Mark, vestido con una sudadera, vaqueros y calcetines, paseaba por su piso con un vaso de whisky en la mano, incapaz de tranquilizarse o de pensar con claridad. El televisor estaba encendido, pero sin volumen. En la pantalla, el actor Michael Kitchen caminaba impasible por un paisaje del sur de Inglaterra desgarrado por la guerra que le resultaba vagamente familiar, algún lugar cerca de Hastings, le pareció reconocer.
Había cerrado con llave por dentro y corrido la cadena de seguridad. La terraza era segura, impenetrable, al ser un cuarto piso, y, además, a Michael le daban miedo las alturas.
Fuera, ya casi era noche cerrada. Las diez. Dentro de tan sólo poco más de tres semanas, sería el día más largo del año. A través de las puertas de cristal de la terraza, observó una única luz flotando en el mar. Un barco pequeño o un yate.
Habían pasado semanas desde que él y Michael habían salido a navegar en el Doble MM, su yate de regata. Hoy había planeado ir al puerto deportivo y trabajar un poco en él. No se podía abandonar un barco durante mucho tiempo; siempre había algo que goteaba, se corroía, se rompía o se desconchaba.
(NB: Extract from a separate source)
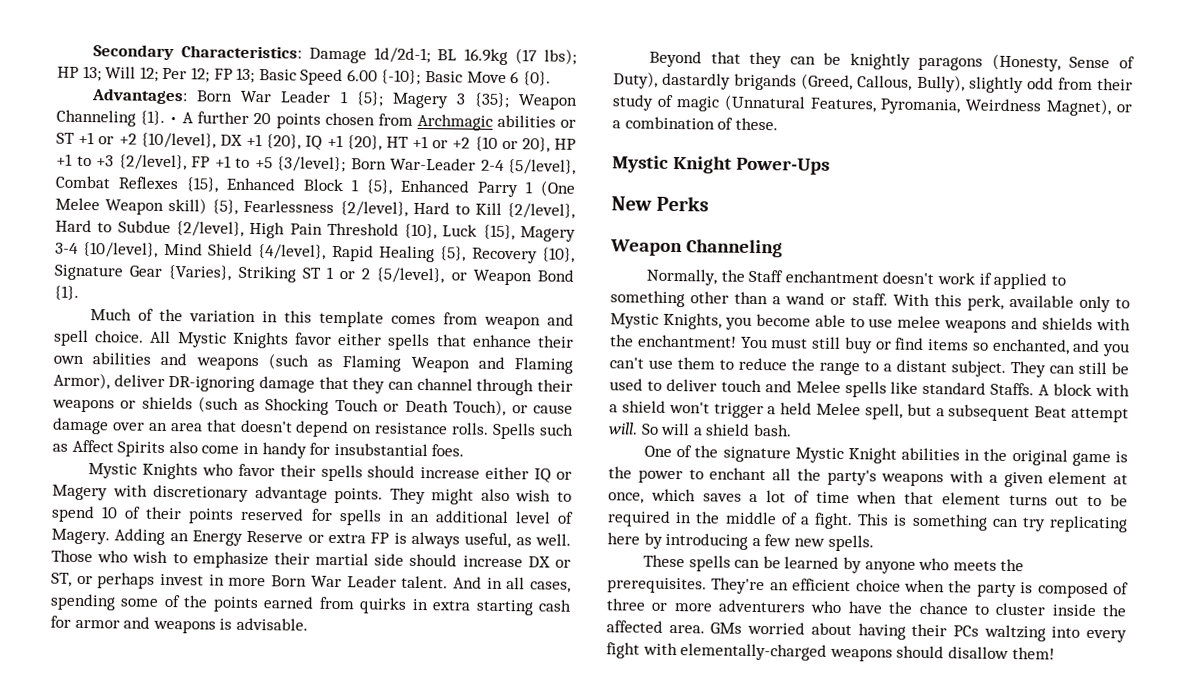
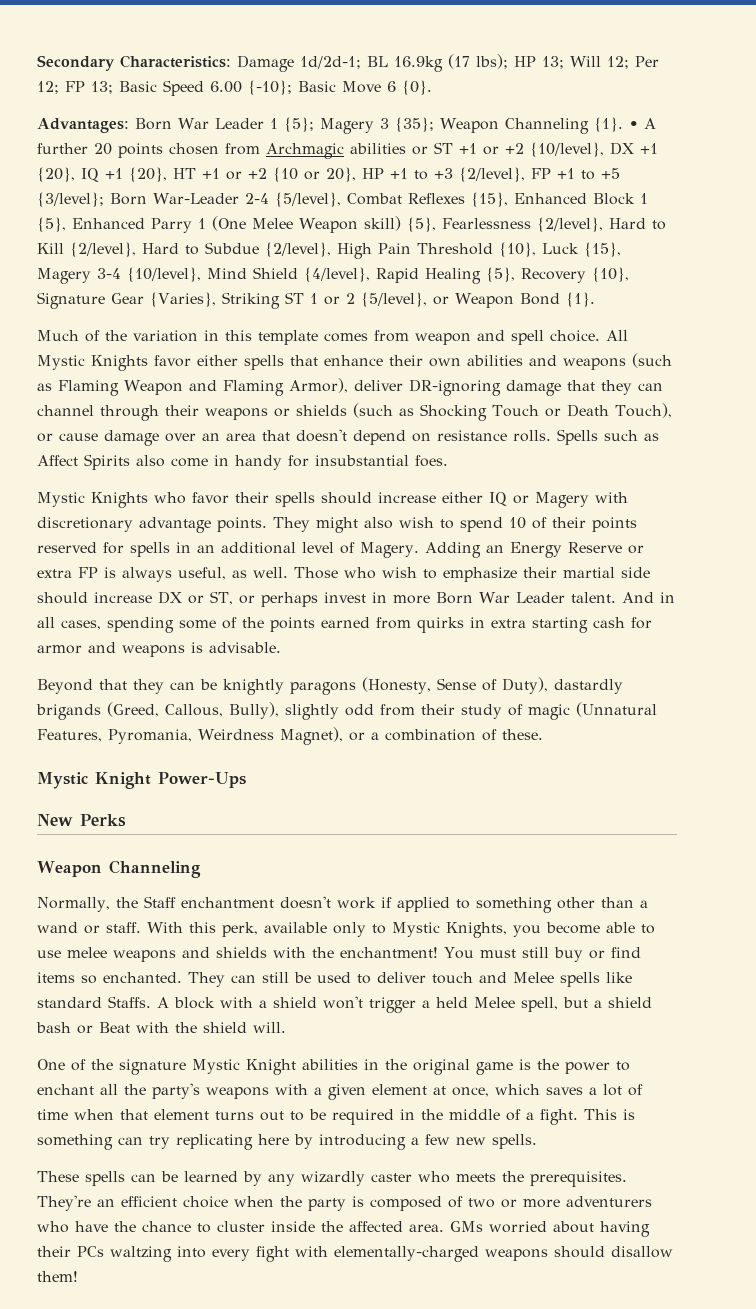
[991,338,1130,357] [609,357,1006,377] enchanted, and you can't use them to reduce the range to a distant subject. -> [103,972,182,983] enchanted.
[948,404,1129,423] [608,422,792,437] subsequent Beat attempt will. So will a shield bash. -> [608,997,652,1008] [36,1022,286,1034] shield bash or Beat with the shield will.
[864,561,916,574] anyone -> [268,1171,412,1186] any wizardly caster
[606,598,646,611] three -> [468,1198,495,1208] two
A decir verdad, el barco era una lata para él. Ni siquiera estaba seguro de que necesitara tantos quebraderos de cabeza; además, el mar embravecido le aterraba. Navegar era una parte importante de la vida de Michael, siempre lo había sido desde que Mark lo conocía. Si quería ser su socio, compartir el barco con él iba en el paquete.
Y claro que se divertían, se divertían mucho. Habían pasado muchos días ventosos navegando bajo un cielo azul, un montón de fines de semana bordeando la costa de Devon y Cornualles y, a veces, cruzando a la costa francesa o a las islas del canal; sin embargo, no le importaba no volver a poner los pies en un yate nunca más.
«¿Dónde coño estás, Michael?»
Bebió un poco más de whisky, se sentó en el sofá, se recostó y cruzó las piernas. Qué confuso se sentía, joder. Hoy, Michael y Ashley habrían cogido un avión rumbo a su romántica luna de miel. No había imaginado cómo iba a llevarlo, que Ashley hiciera el amor con Michael, muchísimas veces seguramente. Era lo que cabía esperar en una maldita luna de miel, a menos que ella fingiera algo; le había prometido que iba a fingir algo, pero ¿cómo podría mantenerlo durante quince días?
Además, ya sabía que ella y Michael ya se habían acostado, formaba parte del plan. Al menos, le había dicho que era pésimo en la cama.
A no ser que fuera mentira.
Agitó los cubitos en el vaso y bebió un poco más. Había llamado a las viudas de Pete, Luke y Josh y al padre de Robbo, en cada ocasión con el pretexto de conocer los planes de los entierros, pero, en realidad, quería sacarles información, ver si a alguno se le había escapado algo antes de salir el martes por la noche. Cualquier cosa que pudiera incriminarle o que pudiera darle alguna pista sobre lo que tenían planeado.
Michael estaba allí dentro el jueves por la noche, seguro. No habían sido imaginaciones suyas. Imposible. El jueves por la noche estaba allí dentro, pero anoche no. La tapa del ataúd estaba bien atornillada. Y Michael no era Houdini.
Entonces, si Michael estaba allí dentro el jueves y ahora no, alguien debía de haberlo sacado. Y, luego, había vuelto a atornillar la tapa, pero ¿por qué?
¿El sentido del humor de Michael?
Y si había salido, ¿por qué no había se había presentado a la boda?
Meneando la cabeza con incredulidad, llegó de nuevo al punto de partida. Michael no estaba en el ataúd y se había imaginado la voz. Ashley estaba convencida. Y había momentos en los que él también se convencía, aunque no del todo.
Necesitaba hablar un poco más con Ashley de este tema. ¿Y si Michael había salido de algún modo y descubierto sus planes?
En ese caso, seguro que ya se habría encarado con uno o con el otro.
Se levantó, preguntándose si debería ir a casa de Ashley. Le preocupaba que estuviera tan fría con él, como si todo esto fuera culpa suya, pero ya sabía qué le diría.
Se levantó y paseó de nuevo por la habitación. Si Michael estuviera vivo, si hubiera salido del ataúd, ¿qué podía descubrir a partir de los mensajes de correo electrónico de su Palm?
De repente, Mark se dio cuenta de que con el pánico de los últimos días había pasado por alto una forma muy sencilla de comprobarlo. Michael siempre copiaba el contenido de su Palm en el servidor de la oficina.
Entró en su estudio, subió la tapa del portátil e inició la sesión. Luego maldijo. El puto servidor no funcionaba.
Y sólo había un modo de volverlo a poner en marcha.